# WORK REQUEST
Nothing but the pictures is dropped; write out all the remaining data below exactly.

# Revision comparison data
• • • •

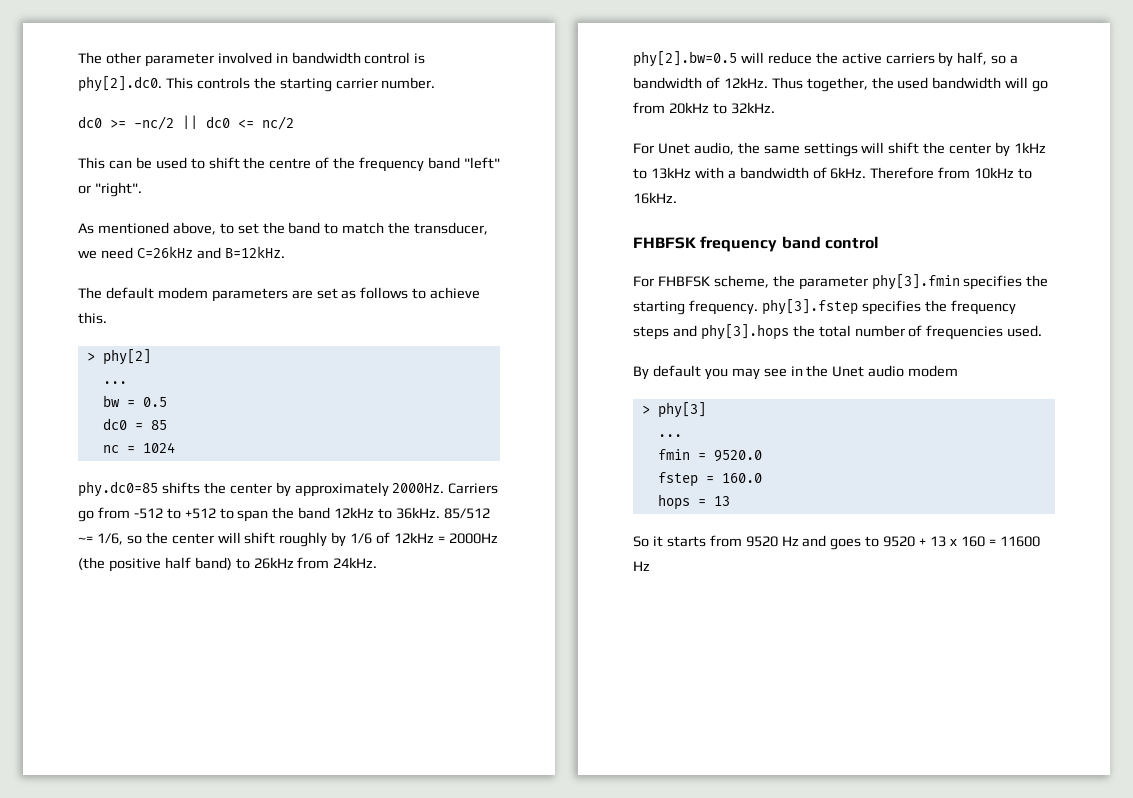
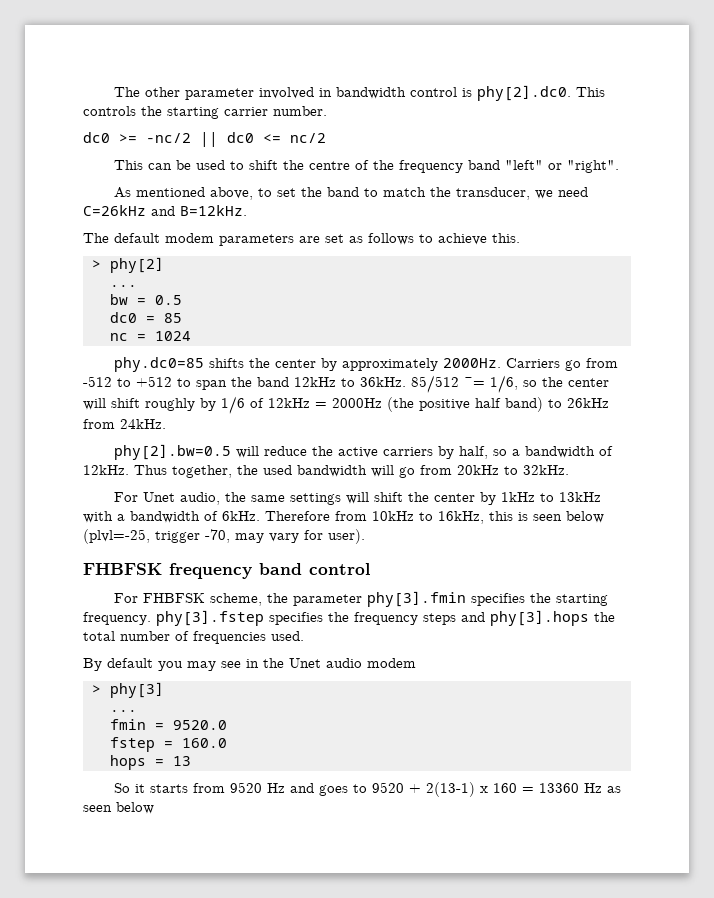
- Therefore from 10kHz to 16kHz.
+ Therefore from 10kHz to 16kHz, this is seen below (plvl=-25, trigger -70, may vary for user).
- So it starts from 9520 Hz and goes to 9520 + 13 x 160 = 11600 Hz
+ So it starts from 9520 Hz and goes to 9520 + 2(13-1) x 160 = 13360 Hz as seen below

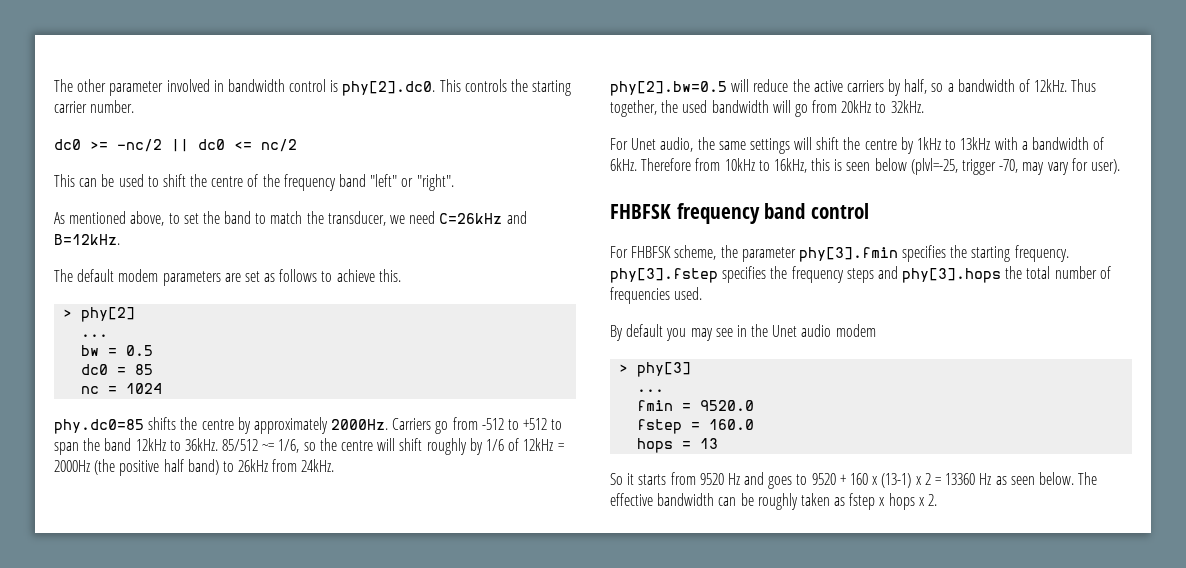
- phy.dc0=85 shifts the center by approximately 2000Hz.
+ phy.dc0=85 shifts the centre by approximately 2000Hz.
- 85/512 ~= 1/6, so the center will shift roughly by 1/6 of 12kHz = 2000Hz (the positive half band) to 26kHz from 24kHz.
+ 85/512 ~= 1/6, so the centre will shift roughly by 1/6 of 12kHz = 2000Hz (the positive half band) to 26kHz from 24kHz.
- For Unet audio, the same settings will shift the center by 1kHz to 13kHz with a bandwidth of 6kHz.
+ For Unet audio, the same settings will shift the centre by 1kHz to 13kHz with a bandwidth of 6kHz.
- So it starts from 9520 Hz and goes to 9520 + 2(13-1) x 160 = 13360 Hz as seen below
+ So it starts from 9520 Hz and goes to 9520 + 160 x (13-1) x 2 = 13360 Hz as seen below. The effective bandwidth can be roughly taken as fstep x hops x 2.

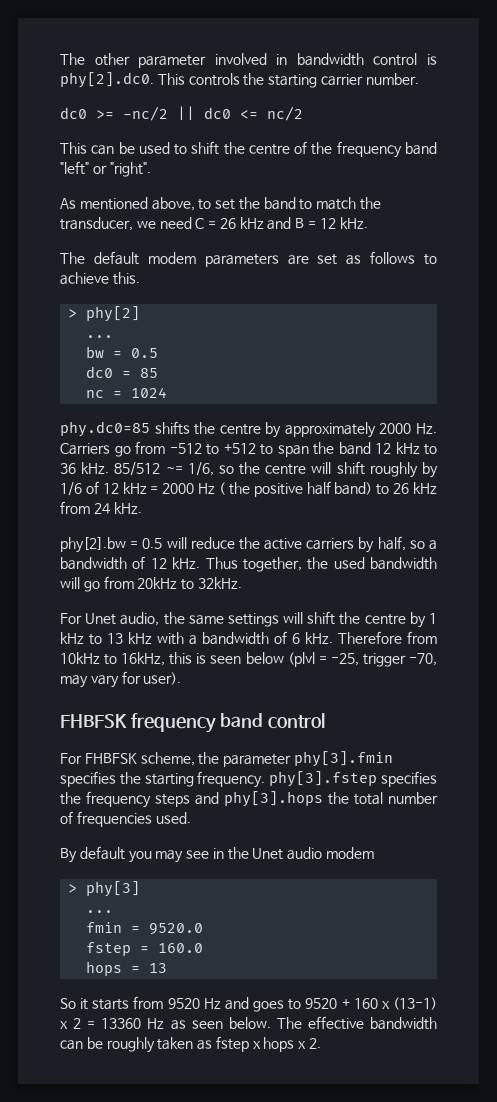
- As mentioned above, to set the band to match the transducer, we need C=26kHz and B=12kHz.
+ As mentioned above, to set the band to match the transducer, we need C = 26 kHz and B = 12 kHz.
- phy.dc0=85 shifts the centre by approximately 2000Hz. Carriers go from -512 to +512 to span the band 12kHz to 36kHz.
+ phy.dc0=85 shifts the centre by approximately 2000 Hz. Carriers go from -512 to +512 to span the band 12 kHz to 36 kHz.
- 85/512 ~= 1/6, so the centre will shift roughly by 1/6 of 12kHz = 2000Hz (the positive half band) to 26kHz from 24kHz.
- phy[2].bw=0.5 will reduce the active carriers by half, so a bandwidth of 12kHz.
+ 85/512 ~= 1/6, so the centre will shift roughly by 1/6 of 12 kHz = 2000 Hz ( the positive half band) to 26 kHz from 24 kHz.
+ phy[2].bw = 0.5 will reduce the active carriers by half, so a bandwidth of 12 kHz.
- For Unet audio, the same settings will shift the centre by 1kHz to 13kHz with a bandwidth of 6kHz.
+ For Unet audio, the same settings will shift the centre by 1 kHz to 13 kHz with a bandwidth of 6 kHz.
- Therefore from 10kHz to 16kHz, this is seen below (plvl=-25, trigger -70, may vary for user).
+ Therefore from 10kHz to 16kHz, this is seen below (plvl = -25, trigger -70, may vary for user).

• • • •

# TASK OUTPUT
- Therefore from 10kHz to 16kHz.
+ Therefore from 10kHz to 16kHz, this is seen below (plvl=-25, trigger -70, may vary for user).
- So it starts from 9520 Hz and goes to 9520 + 13 x 160 = 11600 Hz
+ So it starts from 9520 Hz and goes to 9520 + 2(13-1) x 160 = 13360 Hz as seen below

- phy.dc0=85 shifts the center by approximately 2000Hz.
+ phy.dc0=85 shifts the centre by approximately 2000Hz.
- 85/512 ~= 1/6, so the center will shift roughly by 1/6 of 12kHz = 2000Hz (the positive half band) to 26kHz from 24kHz.
+ 85/512 ~= 1/6, so the centre will shift roughly by 1/6 of 12kHz = 2000Hz (the positive half band) to 26kHz from 24kHz.
- For Unet audio, the same settings will shift the center by 1kHz to 13kHz with a bandwidth of 6kHz.
+ For Unet audio, the same settings will shift the centre by 1kHz to 13kHz with a bandwidth of 6kHz.
- So it starts from 9520 Hz and goes to 9520 + 2(13-1) x 160 = 13360 Hz as seen below
+ So it starts from 9520 Hz and goes to 9520 + 160 x (13-1) x 2 = 13360 Hz as seen below. The effective bandwidth can be roughly taken as fstep x hops x 2.

- As mentioned above, to set the band to match the transducer, we need C=26kHz and B=12kHz.
+ As mentioned above, to set the band to match the transducer, we need C = 26 kHz and B = 12 kHz.
- phy.dc0=85 shifts the centre by approximately 2000Hz. Carriers go from -512 to +512 to span the band 12kHz to 36kHz.
+ phy.dc0=85 shifts the centre by approximately 2000 Hz. Carriers go from -512 to +512 to span the band 12 kHz to 36 kHz.
- 85/512 ~= 1/6, so the centre will shift roughly by 1/6 of 12kHz = 2000Hz (the positive half band) to 26kHz from 24kHz.
- phy[2].bw=0.5 will reduce the active carriers by half, so a bandwidth of 12kHz.
+ 85/512 ~= 1/6, so the centre will shift roughly by 1/6 of 12 kHz = 2000 Hz ( the positive half band) to 26 kHz from 24 kHz.
+ phy[2].bw = 0.5 will reduce the active carriers by half, so a bandwidth of 12 kHz.
- For Unet audio, the same settings will shift the centre by 1kHz to 13kHz with a bandwidth of 6kHz.
+ For Unet audio, the same settings will shift the centre by 1 kHz to 13 kHz with a bandwidth of 6 kHz.
- Therefore from 10kHz to 16kHz, this is seen below (plvl=-25, trigger -70, may vary for user).
+ Therefore from 10kHz to 16kHz, this is seen below (plvl = -25, trigger -70, may vary for user).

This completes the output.